Write out every line below that contains "dotnet".

**SOURCE MATERIAL**

+++

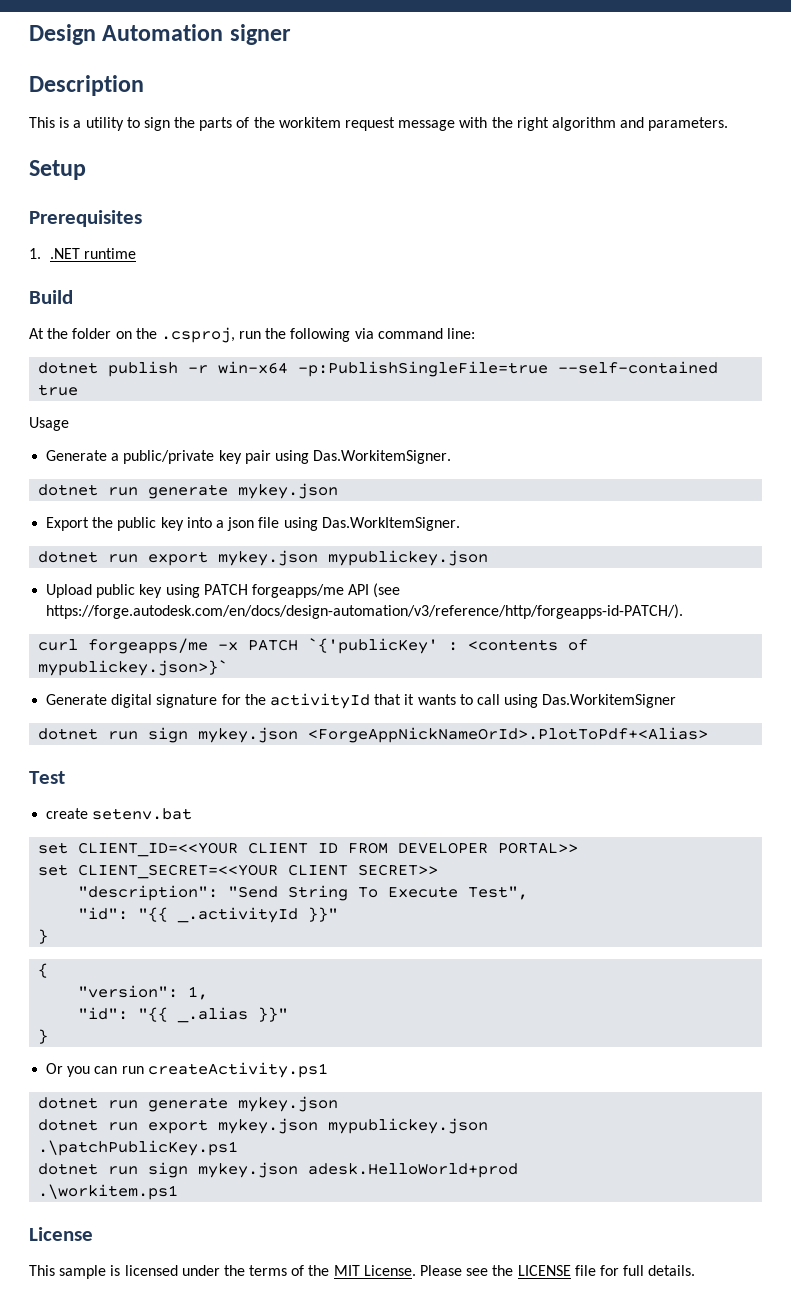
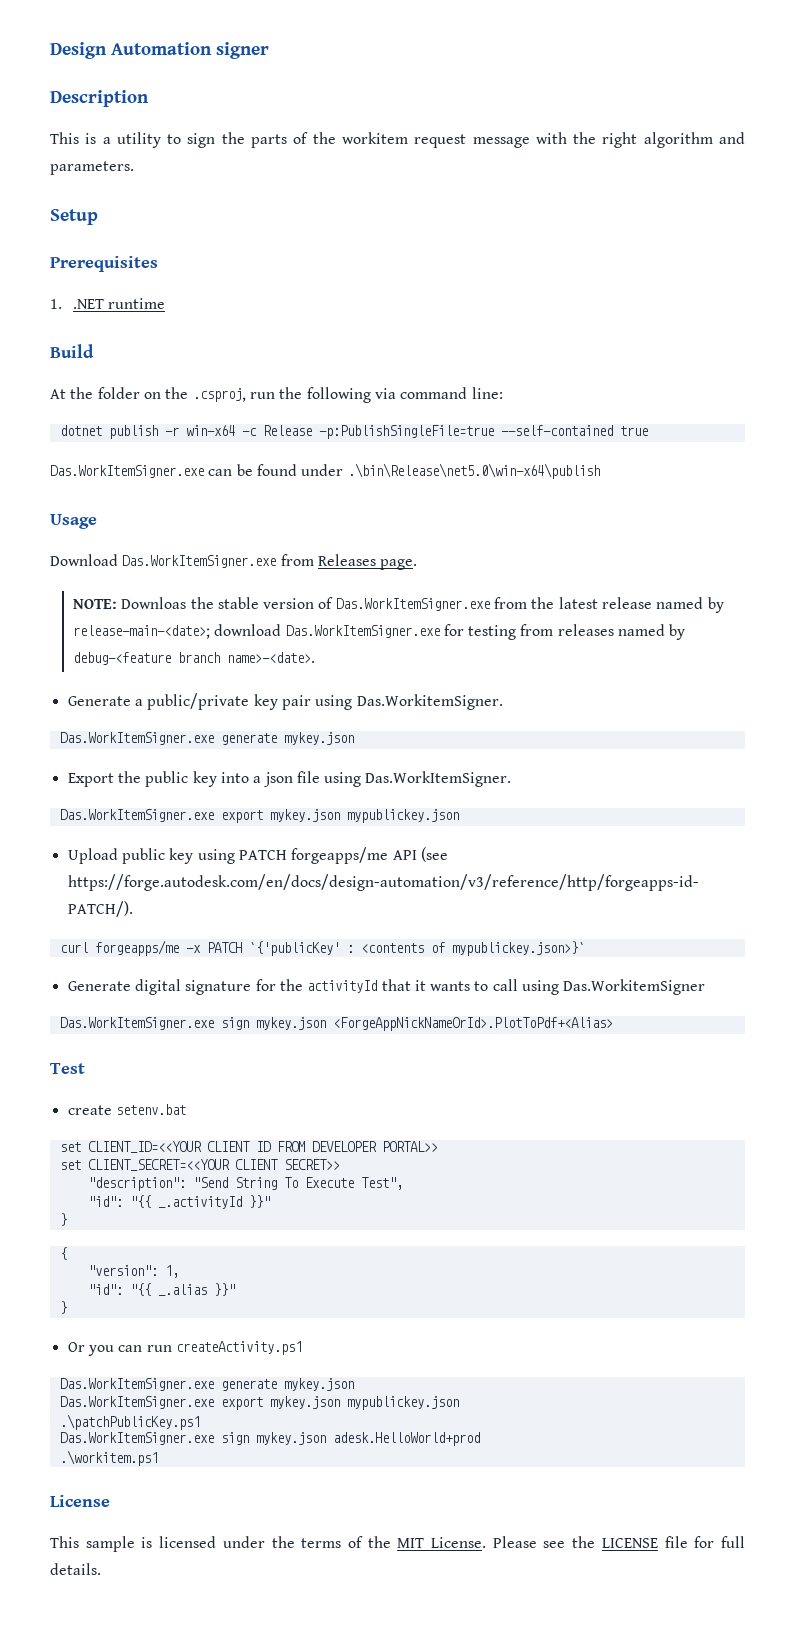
(289, 367) none -> [241,425,312,436] -c Release
[29,417,69,431] Usage -> [50,463,600,479] [50,514,97,529] [50,554,418,570] [72,597,724,613] [72,624,686,640] [72,652,315,665] Das.WorkItemSigner.exe can be found under .\bin\Release\net5.0\win-x64\publish // Usage // Download Das.WorkItemSigner.exe from Releases page. // NOTE: Downloas the stable version of Das.WorkItemSigner.exe from the latest release named by release-main-<date>; download Das.WorkItemSigner.exe for testing from releases named by debug-<feature branch name>-<date>.
[38,484,139,496] dotnet run -> [59,732,214,745] Das.WorkItemSigner.exe
[38,551,139,563] dotnet run -> [59,809,214,822] Das.WorkItemSigner.exe
[38,728,139,740] dotnet run -> [59,1017,214,1030] Das.WorkItemSigner.exe
[38,1096,339,1112] [38,1119,139,1131] dotnet run generate mykey.json // dotnet run -> [59,1378,354,1391] [59,1396,214,1409] Das.WorkItemSigner.exe generate mykey.json // Das.WorkItemSigner.exe
[38,1163,139,1175] dotnet run -> [59,1432,214,1445] Das.WorkItemSigner.exe

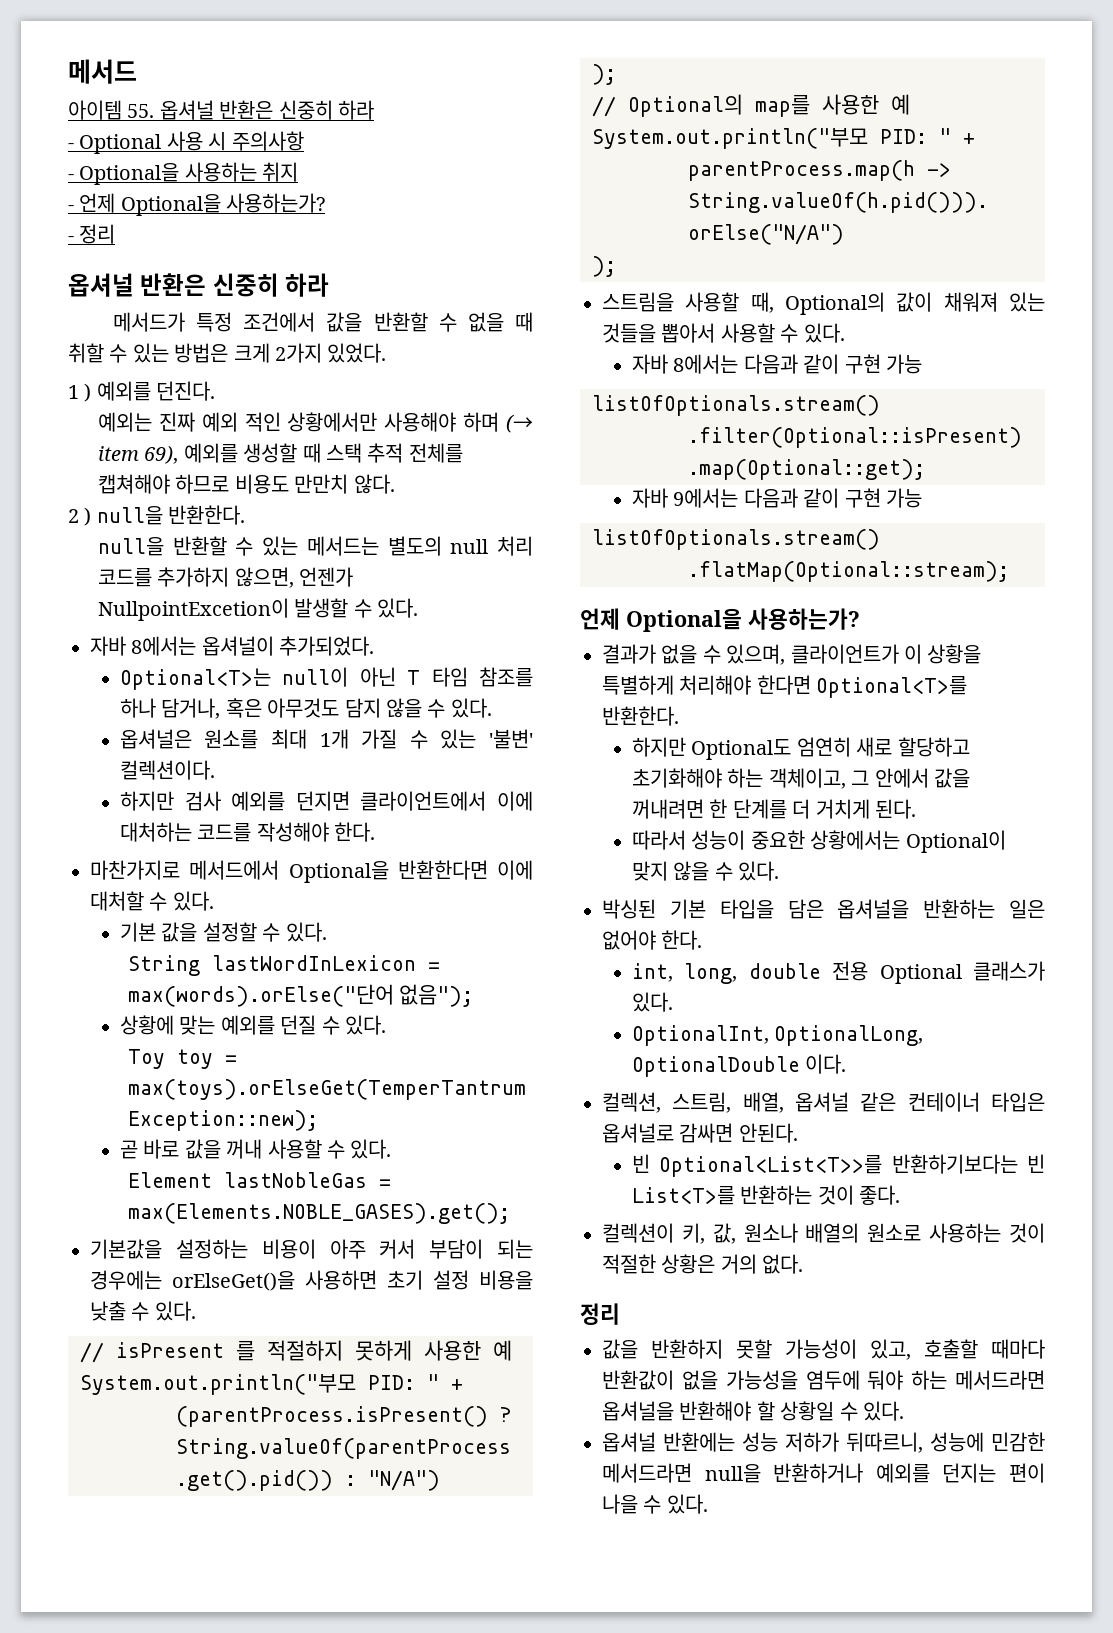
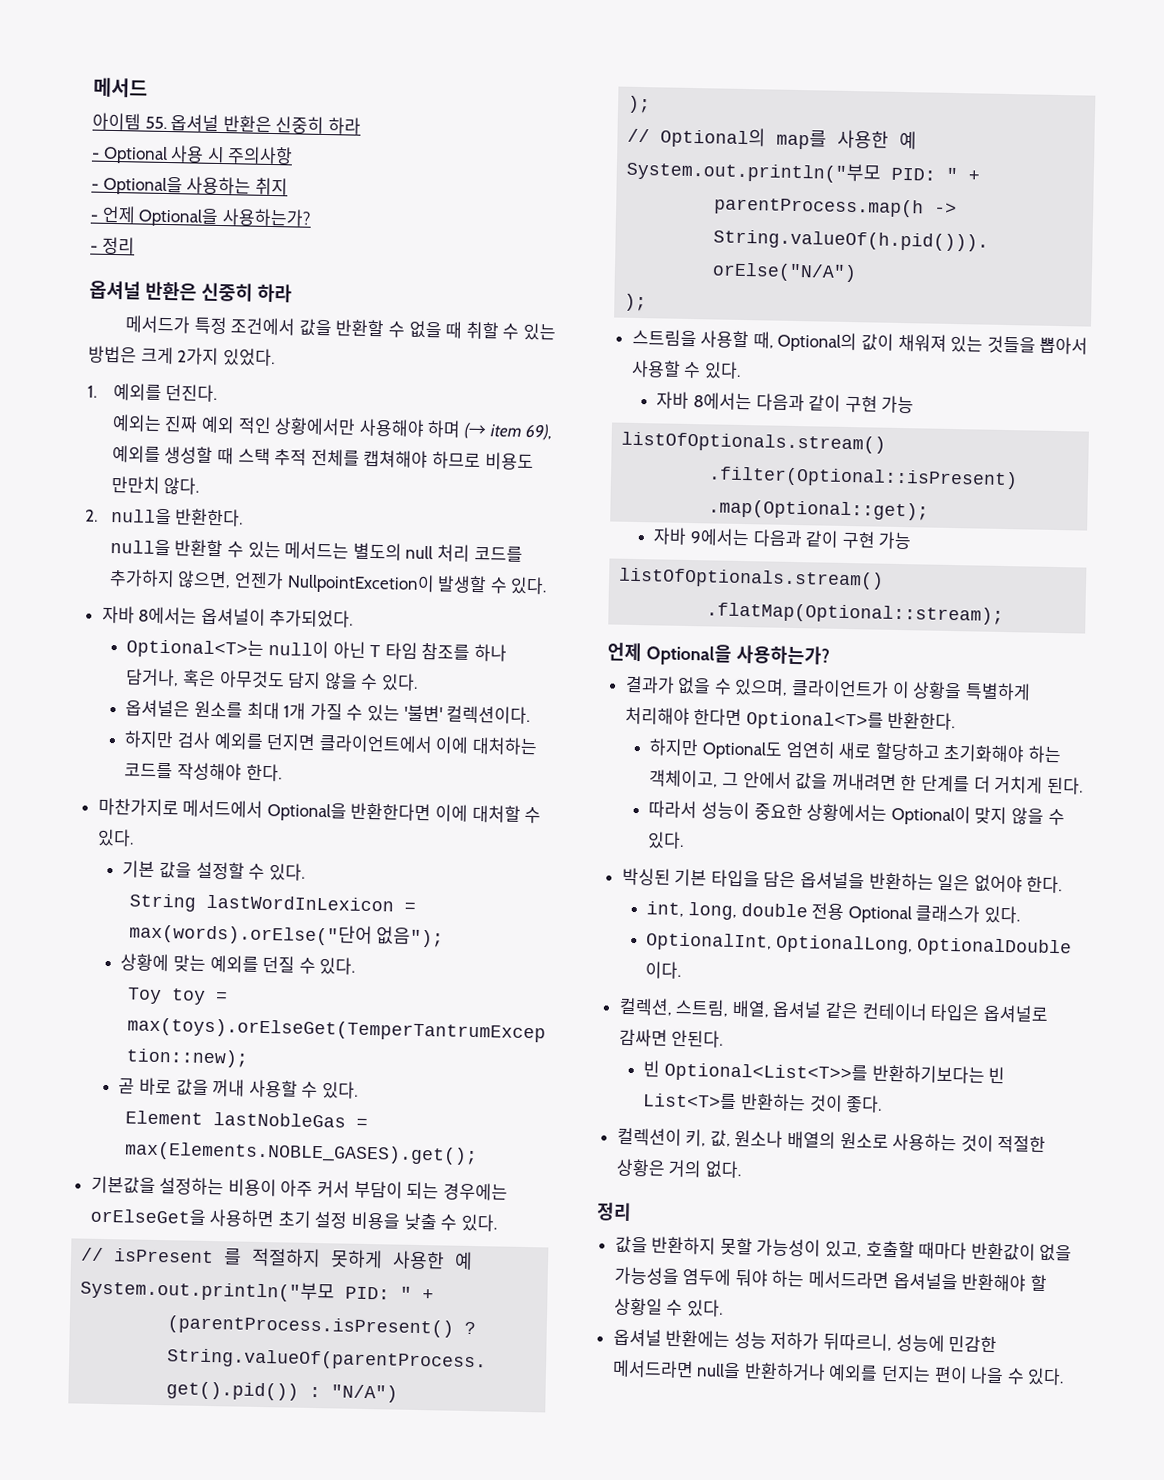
[68,383,92,402] 1 ) -> [87,385,97,398] 1.
[68,507,92,526] 2 ) -> [85,509,98,522] 2.
[172,1271,295,1291] orElseGet()을 -> [89,1206,207,1226] orElseGet을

+++

**ANSWER TO THE PROBLEM**
[38,484,139,496] dotnet run -> [59,732,214,745] Das.WorkItemSigner.exe
[38,551,139,563] dotnet run -> [59,809,214,822] Das.WorkItemSigner.exe
[38,728,139,740] dotnet run -> [59,1017,214,1030] Das.WorkItemSigner.exe
[38,1096,339,1112] [38,1119,139,1131] dotnet run generate mykey.json // dotnet run -> [59,1378,354,1391] [59,1396,214,1409] Das.WorkItemSigner.exe generate mykey.json // Das.WorkItemSigner.exe
[38,1163,139,1175] dotnet run -> [59,1432,214,1445] Das.WorkItemSigner.exe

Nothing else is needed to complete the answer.